Having just incorporated a new company, I need to open a new business bank account. Sounds simple, doesn’t it - I already have five accounts with the bank, so it isn’t as it they don’t know who I am!
On Monday I happily went in to my branch to make an appointment to see someone about opening the new account. That was when I felt as if I’d stuck my head through an inter-dimensional portal and was gazing out on an alternate reality where all the rules of common sense are reversed.
First the bank clerk said that they can’t open new accounts there.
But, I argued, all five of my existing accounts were opened there - in that little room over there (I pointed).
“Ah yes, sir, but this is a BUSINESS account.”
“Yes, so are some of my other ones.”
“Then you’ll know that you can only open a BUSINESS account with a BUSINESS adviser.”
That was news to me. “All my other accounts were opened with Jim xxxxx. Is he a business adviser?”
“No, he shouldn’t have been able to do that. Who is your business adviser?”
He was asking me? “How would I know?”
“Your business adviser will have called you when you opened your other business accounts.”
“As far as I know, nobody has ever called me.”
I could see the cogs whirring and a ‘does not compute’ flag popped out of the clerk’s ear.
“Give me your number sir and I’ll get head office to contact you.”
I went home and five hours later got a call from NatWest head office.
“I understand that you want to open a business account.”
“Yes, I went into my branch but they couldn’t do it.”
“That’s right sir, you need to see a business adviser. Who is your business adviser?”
“I don’t know. Isn’t that why you are calling me? And why can’t I just go into my branch and open the account?”
“The branch doesn’t hold the correct paperwork for opening business accounts - only the business advisers have the right forms.”
The lady went through the same confused spiel as the clerk, but ended up conceding that if I could give the account number of one of my business accounts she could look up who my business adviser is.
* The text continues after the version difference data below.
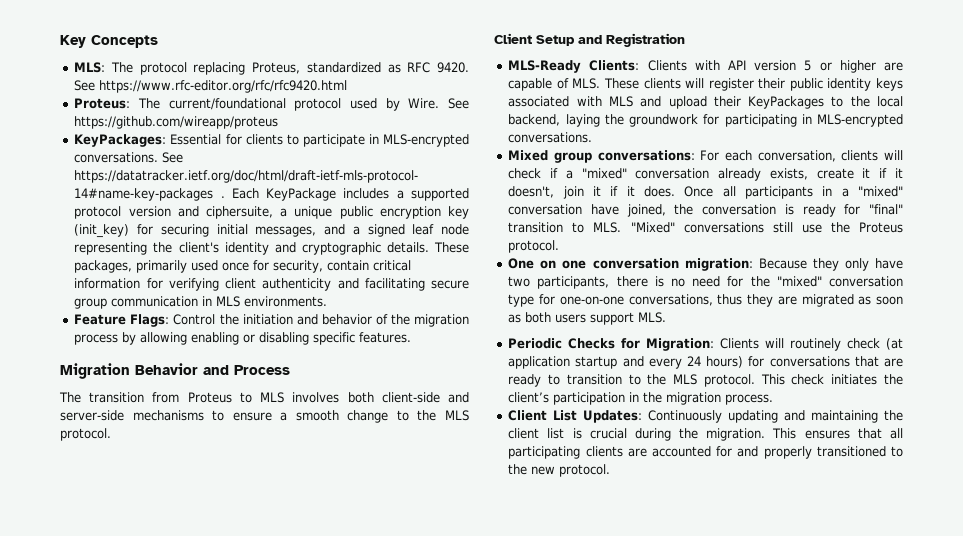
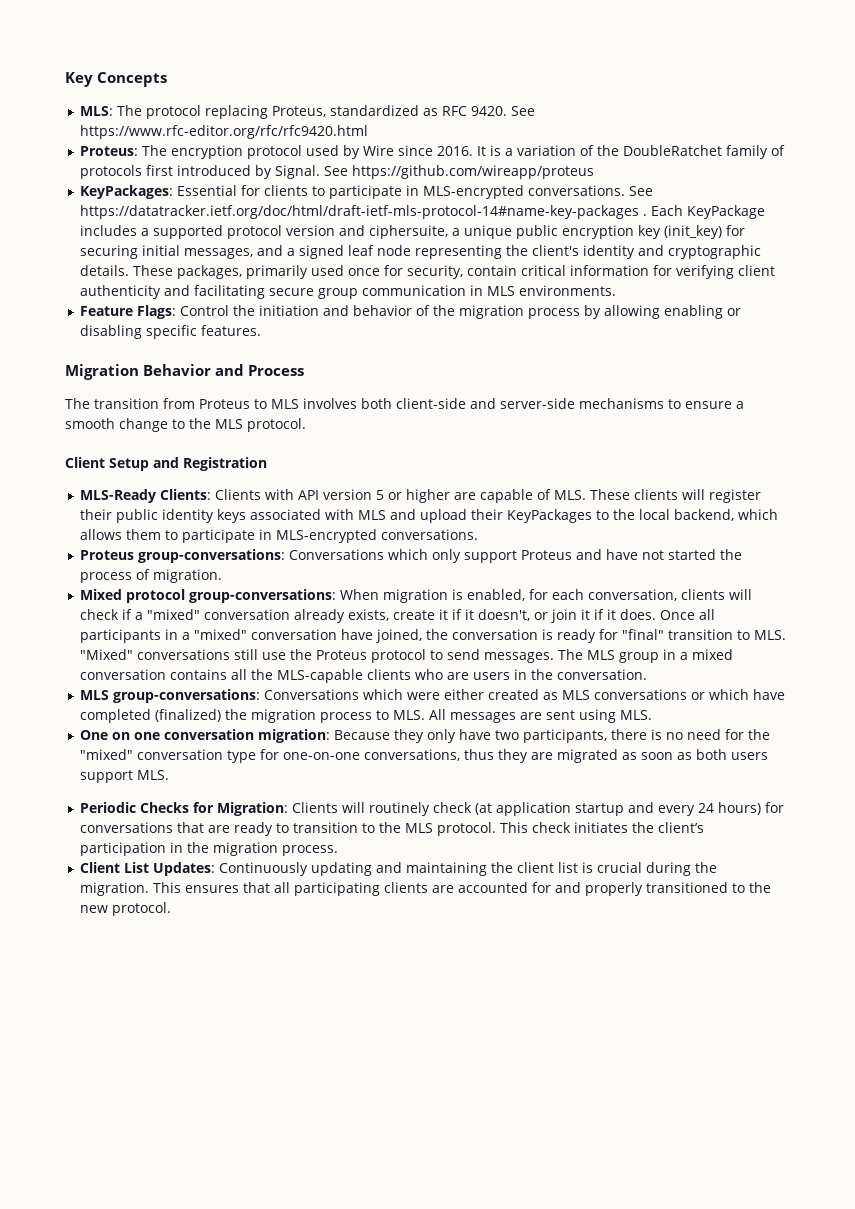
- Proteus: The current/foundational protocol used by Wire.
+ Proteus: The encryption protocol used by Wire since 2016. It is a variation of the DoubleRatchet family of protocols first introduced by Signal.
- MLS-Ready Clients: Clients with API version 5 or higher are capable of MLS. These clients will register their public identity keys associated with MLS and upload their KeyPackages to the local backend, laying the groundwork for participating in MLS-encrypted conversations.
- Mixed group conversations: For each conversation, clients will check if a "mixed" conversation already exists, create it if it doesn't, join it if it does.
+ MLS-Ready Clients: Clients with API version 5 or higher are capable of MLS. These clients will register their public identity keys associated with MLS and upload their KeyPackages to the local backend, which allows them to participate in MLS-encrypted conversations.
+ Proteus group-conversations: Conversations which only support Proteus and have not started the process of migration.
+ Mixed protocol group-conversations: When migration is enabled, for each conversation, clients will check if a "mixed" conversation already exists, create it if it doesn't, or join it if it does.
- Once all participants in a "mixed" conversation have joined, the conversation is ready for "final" transition to MLS. "Mixed" conversations still use the Proteus protocol.
+ Once all participants in a "mixed" conversation have joined, the conversation is ready for "final" transition to MLS. "Mixed" conversations still use the Proteus protocol to send messages. The MLS group in a mixed conversation contains all the MLS-capable clients who are users in the conversation.
+ MLS group-conversations: Conversations which were either created as MLS conversations or which have completed (finalized) the migration process to MLS. All messages are sent using MLS.

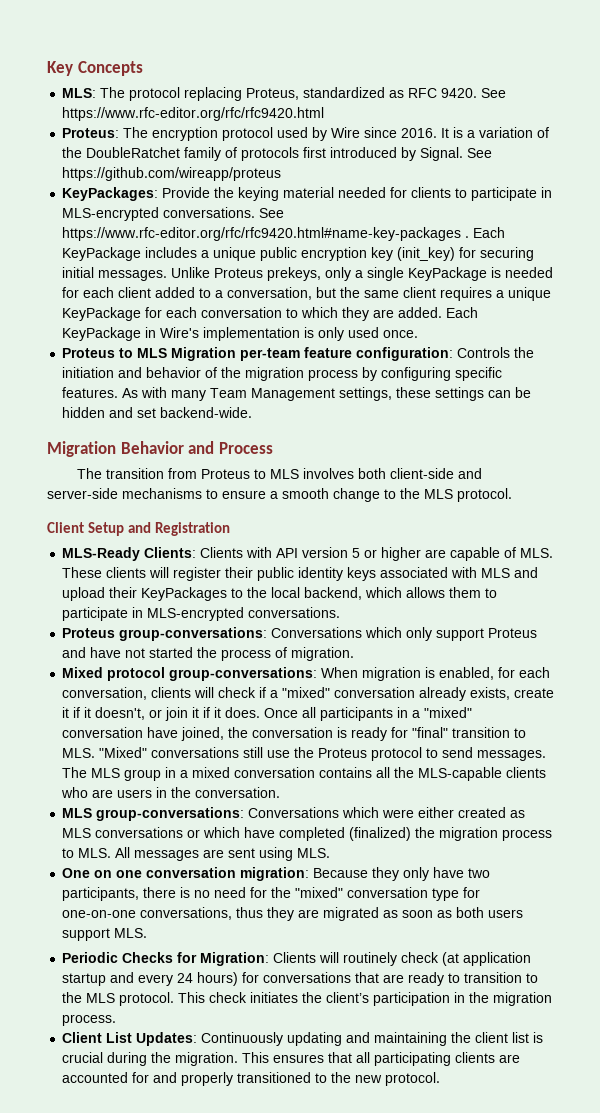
- KeyPackages: Essential for clients to participate in MLS-encrypted conversations.
+ KeyPackages: Provide the keying material needed for clients to participate in MLS-encrypted conversations.
- See https://datatracker.ietf.org/doc/html/draft-ietf-mls-protocol-14#name-key-packages .
+ See https://www.rfc-editor.org/rfc/rfc9420.html#name-key-packages .
- Each KeyPackage includes a supported protocol version and ciphersuite, a unique public encryption key (init_key) for securing initial messages, and a signed leaf node representing the client's identity and cryptographic details. These packages, primarily used once for security, contain critical information for verifying client authenticity and facilitating secure group communication in MLS environments.
- Feature Flags: Control the initiation and behavior of the migration process by allowing enabling or disabling specific features.
+ Each KeyPackage includes a unique public encryption key (init_key) for securing initial messages. Unlike Proteus prekeys, only a single KeyPackage is needed for each client added to a conversation, but the same client requires a unique KeyPackage for each conversation to which they are added. Each KeyPackage in Wire's implementation is only used once.
+ Proteus to MLS Migration per-team feature configuration: Controls the initiation and behavior of the migration process by configuring specific features. As with many Team Management settings, these settings can be hidden and set backend-wide.

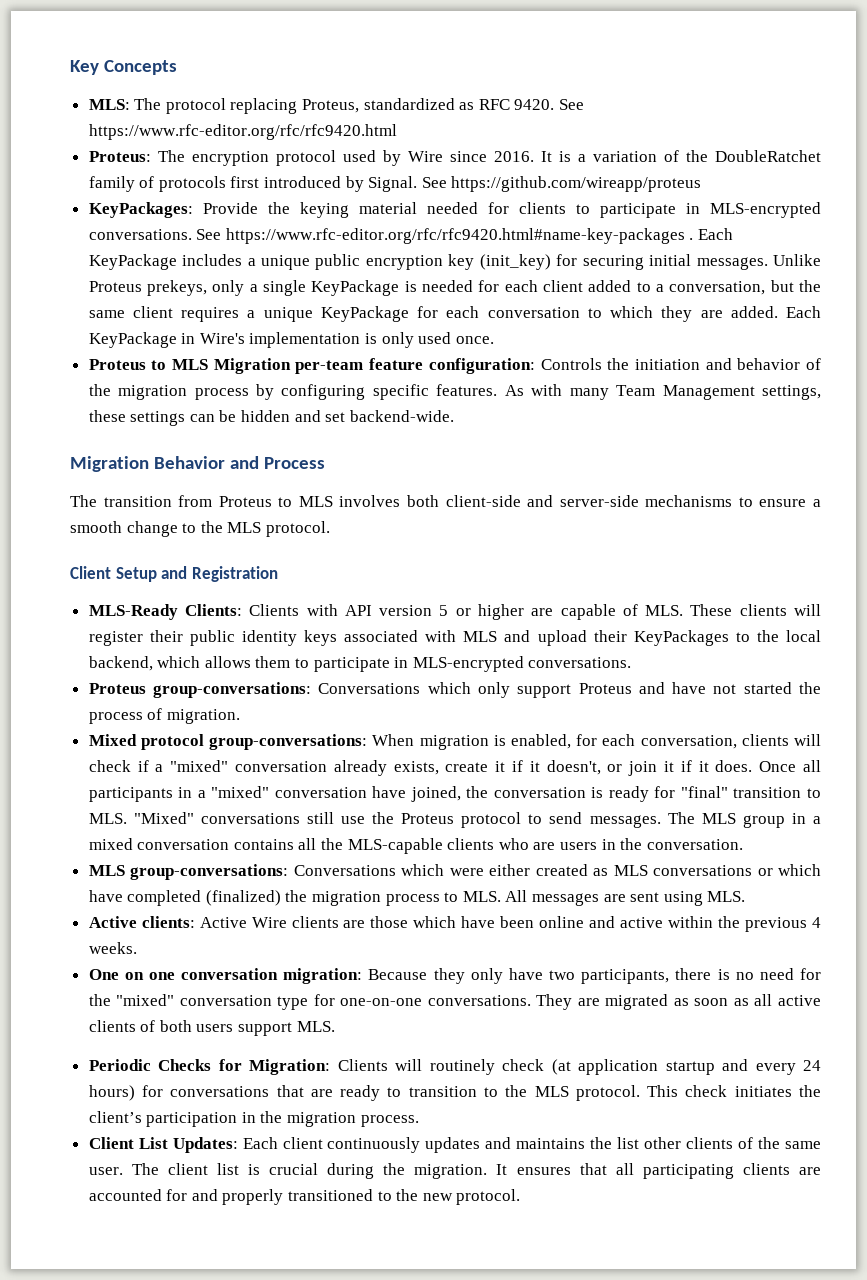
+ Active clients: Active Wire clients are those which have been online and active within the previous 4 weeks.
- One on one conversation migration: Because they only have two participants, there is no need for the "mixed" conversation type for one-on-one conversations, thus they are migrated as soon as both users support MLS.
+ One on one conversation migration: Because they only have two participants, there is no need for the "mixed" conversation type for one-on-one conversations. They are migrated as soon as all active clients of both users support MLS.
- Client List Updates: Continuously updating and maintaining the client list is crucial during the migration.
+ Client List Updates: Each client continuously updates and maintains the list other clients of the same user. The client list is crucial during the migration.
- This ensures that all participating clients are accounted for and properly transitioned to the new protocol.
+ It ensures that all participating clients are accounted for and properly transitioned to the new protocol.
We did that and the conversation took a turn for the bizarre:
“Oh yes, your business adviser is Susanne. Good news, Mr Avis. Susanne is based in your branch in Sidcup.”
“Then why did my branch not say so? Why did they pass me on to you?”
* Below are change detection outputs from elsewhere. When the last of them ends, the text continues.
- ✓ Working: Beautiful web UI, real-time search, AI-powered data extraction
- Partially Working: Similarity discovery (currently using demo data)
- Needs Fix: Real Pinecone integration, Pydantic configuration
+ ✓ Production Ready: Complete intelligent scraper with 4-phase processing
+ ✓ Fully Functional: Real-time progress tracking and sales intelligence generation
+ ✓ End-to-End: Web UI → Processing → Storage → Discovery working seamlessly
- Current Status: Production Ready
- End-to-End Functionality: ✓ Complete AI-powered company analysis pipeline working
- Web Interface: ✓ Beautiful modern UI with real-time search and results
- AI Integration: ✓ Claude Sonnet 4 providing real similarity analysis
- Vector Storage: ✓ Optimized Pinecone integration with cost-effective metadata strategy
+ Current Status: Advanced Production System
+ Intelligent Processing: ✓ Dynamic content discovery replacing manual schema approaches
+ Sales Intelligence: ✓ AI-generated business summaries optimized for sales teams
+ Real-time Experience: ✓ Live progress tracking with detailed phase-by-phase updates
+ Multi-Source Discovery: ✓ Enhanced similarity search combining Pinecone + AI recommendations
I didn’t ask, but it occurred to me that if Suzanne is based in my branch, and yet Head Office says that the requisite paperwork is not held in my branch, where is Suzanne going to get the forms from? The newsagent across the road?
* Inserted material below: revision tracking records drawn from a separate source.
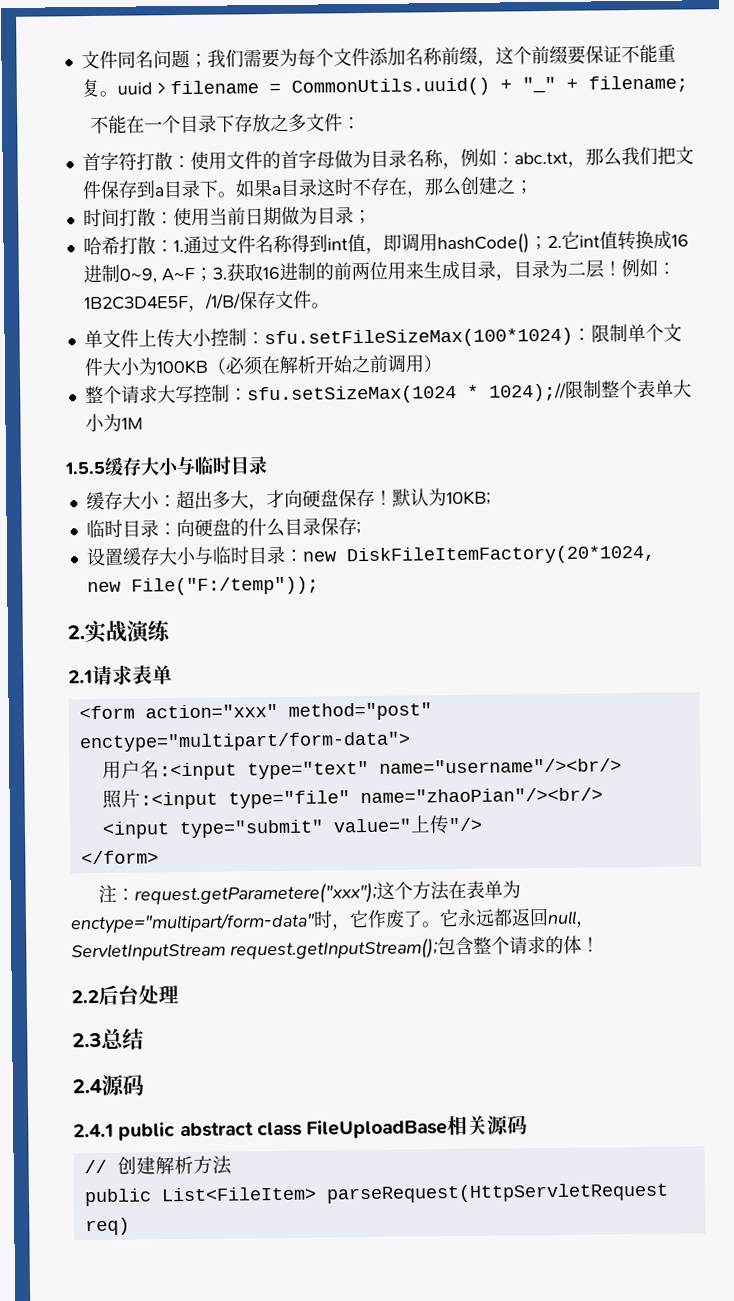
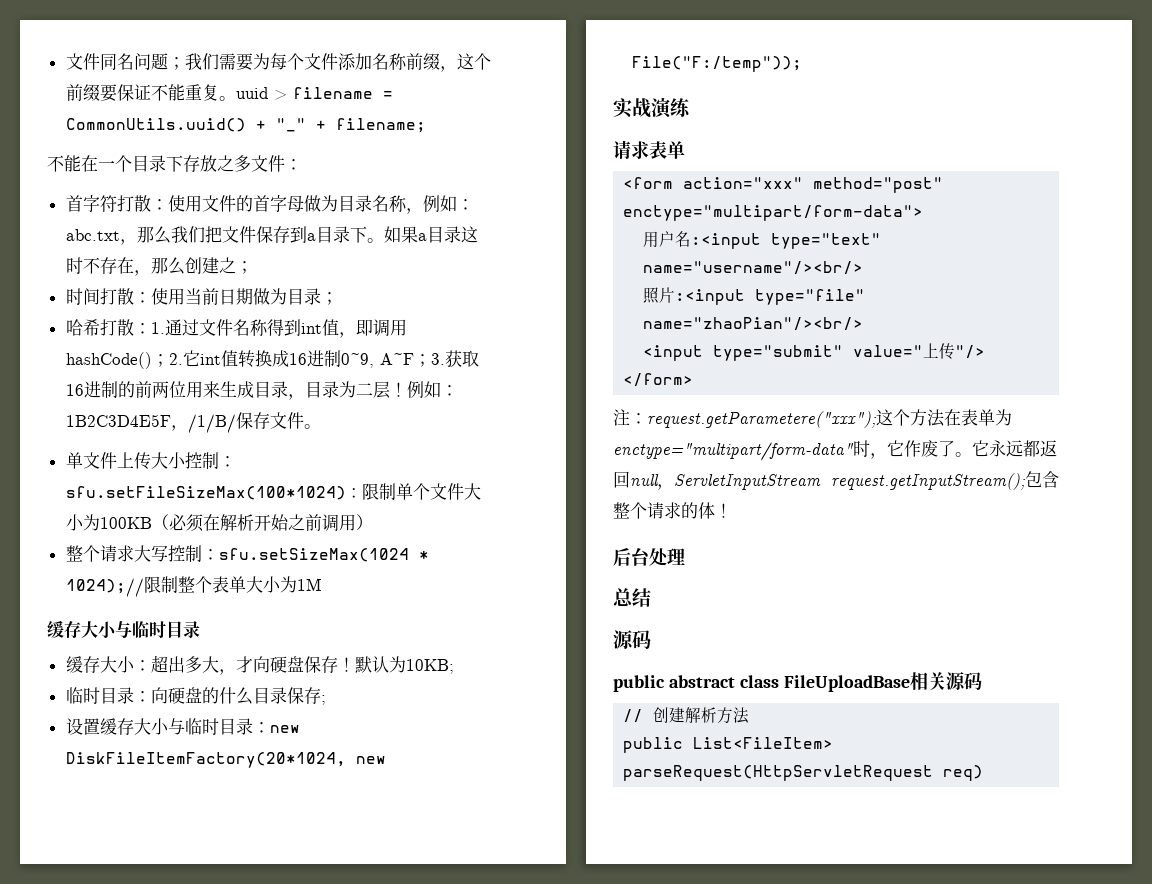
  整个请求大写控制：sfu.setSizeMax(1024 * 1024);//限制整个表单大小为1M
- 1.5.5缓存大小与临时目录
+ 缓存大小与临时目录
- 2.实战演练
+ 实战演练
- 2.1请求表单
+ 请求表单
- 2.2后台处理
+ 后台处理
- 2.3总结
- 2.4源码
- 2.4.1 public abstract class FileUploadBase相关源码
+ 总结
+ 源码
+ public abstract class FileUploadBase相关源码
Suzanne, I was assured, would contacted and told to get in touch with me to make an appointment to open my new account. Probably some time after Easter.
I’m not a stupid person. I am completely aware that the only reason that my bank is so insistent on me seeing a ’specially trained person’ is so that the full force of her ’special training’ can be brought to bear on selling me all kinds of extra products and services that I don’t want or need.
It would be simpler for me to keep all my accounts under one roof and NatWest is convenient, but I’m now seriously wondering if there might be a better home for all of them. Somewhere with customer service that is focused on serviceing the customer and not adding even more billions to the bank’s bottom line.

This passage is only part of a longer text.